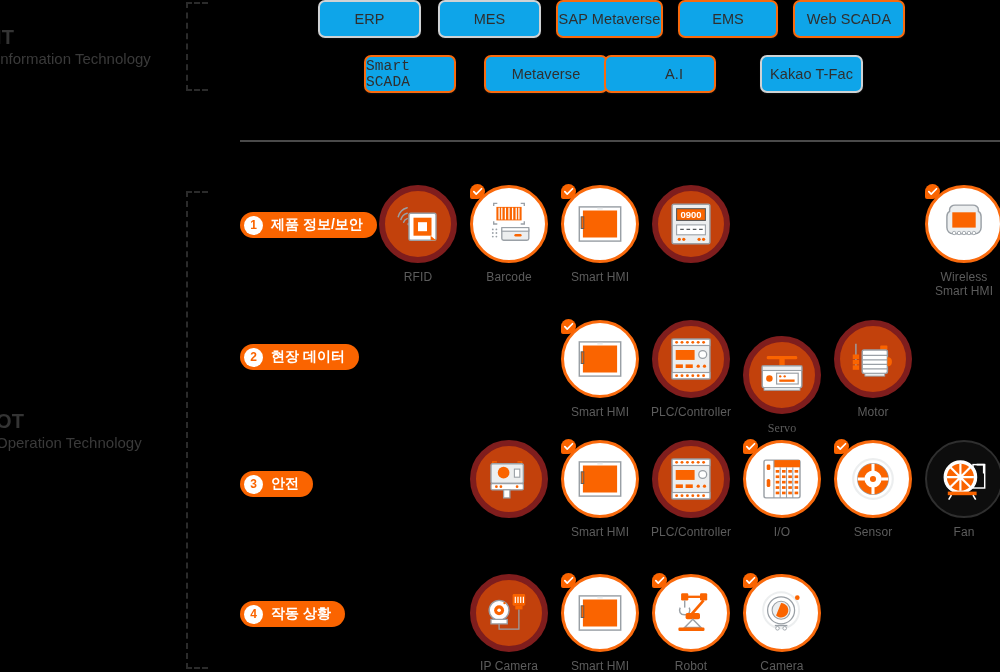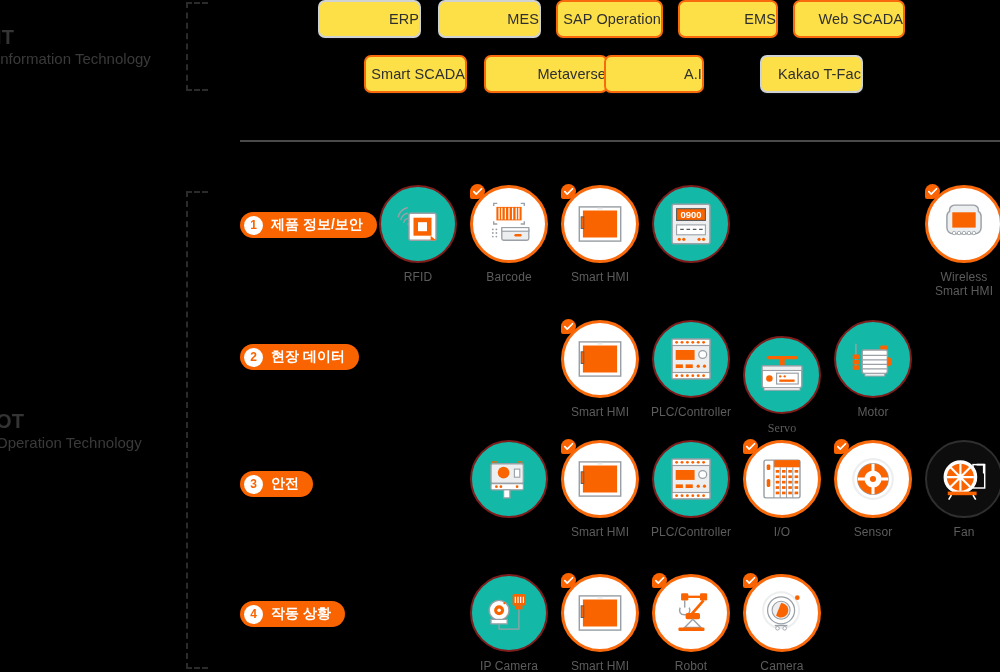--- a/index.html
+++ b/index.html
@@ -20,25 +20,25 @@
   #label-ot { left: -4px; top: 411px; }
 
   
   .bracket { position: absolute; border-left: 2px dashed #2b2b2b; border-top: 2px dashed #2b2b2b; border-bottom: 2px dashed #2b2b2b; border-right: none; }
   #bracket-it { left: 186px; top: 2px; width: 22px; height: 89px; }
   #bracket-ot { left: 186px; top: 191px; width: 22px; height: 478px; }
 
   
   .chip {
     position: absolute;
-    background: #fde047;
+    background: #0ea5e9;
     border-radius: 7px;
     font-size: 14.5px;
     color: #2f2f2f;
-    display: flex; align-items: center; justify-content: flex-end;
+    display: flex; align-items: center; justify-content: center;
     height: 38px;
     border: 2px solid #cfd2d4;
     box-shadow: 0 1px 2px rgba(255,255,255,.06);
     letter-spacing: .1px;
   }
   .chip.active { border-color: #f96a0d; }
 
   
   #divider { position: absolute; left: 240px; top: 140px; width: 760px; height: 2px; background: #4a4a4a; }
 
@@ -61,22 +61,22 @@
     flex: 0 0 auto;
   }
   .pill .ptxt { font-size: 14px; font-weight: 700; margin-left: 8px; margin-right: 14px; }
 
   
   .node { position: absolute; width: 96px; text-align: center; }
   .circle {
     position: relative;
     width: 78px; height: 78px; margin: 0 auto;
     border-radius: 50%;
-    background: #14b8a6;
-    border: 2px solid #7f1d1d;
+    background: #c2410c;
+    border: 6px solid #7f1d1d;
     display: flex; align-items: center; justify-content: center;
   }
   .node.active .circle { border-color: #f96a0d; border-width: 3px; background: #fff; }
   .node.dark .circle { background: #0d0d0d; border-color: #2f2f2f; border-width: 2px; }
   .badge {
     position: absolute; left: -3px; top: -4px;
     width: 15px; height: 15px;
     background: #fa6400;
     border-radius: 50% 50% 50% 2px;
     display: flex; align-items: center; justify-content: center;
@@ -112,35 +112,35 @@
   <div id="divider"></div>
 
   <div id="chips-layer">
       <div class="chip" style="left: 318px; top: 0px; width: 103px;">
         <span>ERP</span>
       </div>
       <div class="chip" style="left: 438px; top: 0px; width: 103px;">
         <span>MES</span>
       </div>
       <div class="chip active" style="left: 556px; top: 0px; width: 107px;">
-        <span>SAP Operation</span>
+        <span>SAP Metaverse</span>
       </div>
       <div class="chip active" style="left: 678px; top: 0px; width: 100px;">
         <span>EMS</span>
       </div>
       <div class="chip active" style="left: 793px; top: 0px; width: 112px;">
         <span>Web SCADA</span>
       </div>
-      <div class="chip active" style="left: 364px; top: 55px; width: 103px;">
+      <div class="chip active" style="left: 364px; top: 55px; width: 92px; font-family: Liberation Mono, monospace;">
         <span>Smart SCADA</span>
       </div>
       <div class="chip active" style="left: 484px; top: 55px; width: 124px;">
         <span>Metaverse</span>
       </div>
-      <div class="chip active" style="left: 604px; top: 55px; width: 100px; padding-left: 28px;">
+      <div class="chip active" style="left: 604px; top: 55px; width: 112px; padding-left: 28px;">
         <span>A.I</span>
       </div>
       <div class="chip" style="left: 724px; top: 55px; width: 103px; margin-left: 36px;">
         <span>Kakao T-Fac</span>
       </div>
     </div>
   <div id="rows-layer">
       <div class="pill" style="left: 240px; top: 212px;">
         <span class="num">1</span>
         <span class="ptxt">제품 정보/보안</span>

> **YOUR ASSIGNMENT**: Omit every picture, then repeat the remaining data exactly as it appears above.

> **RESULT BELOW**:
--- a/index.html
+++ b/index.html
@@ -20,25 +20,25 @@
   #label-ot { left: -4px; top: 411px; }
 
   
   .bracket { position: absolute; border-left: 2px dashed #2b2b2b; border-top: 2px dashed #2b2b2b; border-bottom: 2px dashed #2b2b2b; border-right: none; }
   #bracket-it { left: 186px; top: 2px; width: 22px; height: 89px; }
   #bracket-ot { left: 186px; top: 191px; width: 22px; height: 478px; }
 
   
   .chip {
     position: absolute;
-    background: #fde047;
+    background: #0ea5e9;
     border-radius: 7px;
     font-size: 14.5px;
     color: #2f2f2f;
-    display: flex; align-items: center; justify-content: flex-end;
+    display: flex; align-items: center; justify-content: center;
     height: 38px;
     border: 2px solid #cfd2d4;
     box-shadow: 0 1px 2px rgba(255,255,255,.06);
     letter-spacing: .1px;
   }
   .chip.active { border-color: #f96a0d; }
 
   
   #divider { position: absolute; left: 240px; top: 140px; width: 760px; height: 2px; background: #4a4a4a; }
 
@@ -61,22 +61,22 @@
     flex: 0 0 auto;
   }
   .pill .ptxt { font-size: 14px; font-weight: 700; margin-left: 8px; margin-right: 14px; }
 
   
   .node { position: absolute; width: 96px; text-align: center; }
   .circle {
     position: relative;
     width: 78px; height: 78px; margin: 0 auto;
     border-radius: 50%;
-    background: #14b8a6;
-    border: 2px solid #7f1d1d;
+    background: #c2410c;
+    border: 6px solid #7f1d1d;
     display: flex; align-items: center; justify-content: center;
   }
   .node.active .circle { border-color: #f96a0d; border-width: 3px; background: #fff; }
   .node.dark .circle { background: #0d0d0d; border-color: #2f2f2f; border-width: 2px; }
   .badge {
     position: absolute; left: -3px; top: -4px;
     width: 15px; height: 15px;
     background: #fa6400;
     border-radius: 50% 50% 50% 2px;
     display: flex; align-items: center; justify-content: center;
@@ -112,35 +112,35 @@
   <div id="divider"></div>
 
   <div id="chips-layer">
       <div class="chip" style="left: 318px; top: 0px; width: 103px;">
         <span>ERP</span>
       </div>
       <div class="chip" style="left: 438px; top: 0px; width: 103px;">
         <span>MES</span>
       </div>
       <div class="chip active" style="left: 556px; top: 0px; width: 107px;">
-        <span>SAP Operation</span>
+        <span>SAP Metaverse</span>
       </div>
       <div class="chip active" style="left: 678px; top: 0px; width: 100px;">
         <span>EMS</span>
       </div>
       <div class="chip active" style="left: 793px; top: 0px; width: 112px;">
         <span>Web SCADA</span>
       </div>
-      <div class="chip active" style="left: 364px; top: 55px; width: 103px;">
+      <div class="chip active" style="left: 364px; top: 55px; width: 92px; font-family: Liberation Mono, monospace;">
         <span>Smart SCADA</span>
       </div>
       <div class="chip active" style="left: 484px; top: 55px; width: 124px;">
         <span>Metaverse</span>
       </div>
-      <div class="chip active" style="left: 604px; top: 55px; width: 100px; padding-left: 28px;">
+      <div class="chip active" style="left: 604px; top: 55px; width: 112px; padding-left: 28px;">
         <span>A.I</span>
       </div>
       <div class="chip" style="left: 724px; top: 55px; width: 103px; margin-left: 36px;">
         <span>Kakao T-Fac</span>
       </div>
     </div>
   <div id="rows-layer">
       <div class="pill" style="left: 240px; top: 212px;">
         <span class="num">1</span>
         <span class="ptxt">제품 정보/보안</span>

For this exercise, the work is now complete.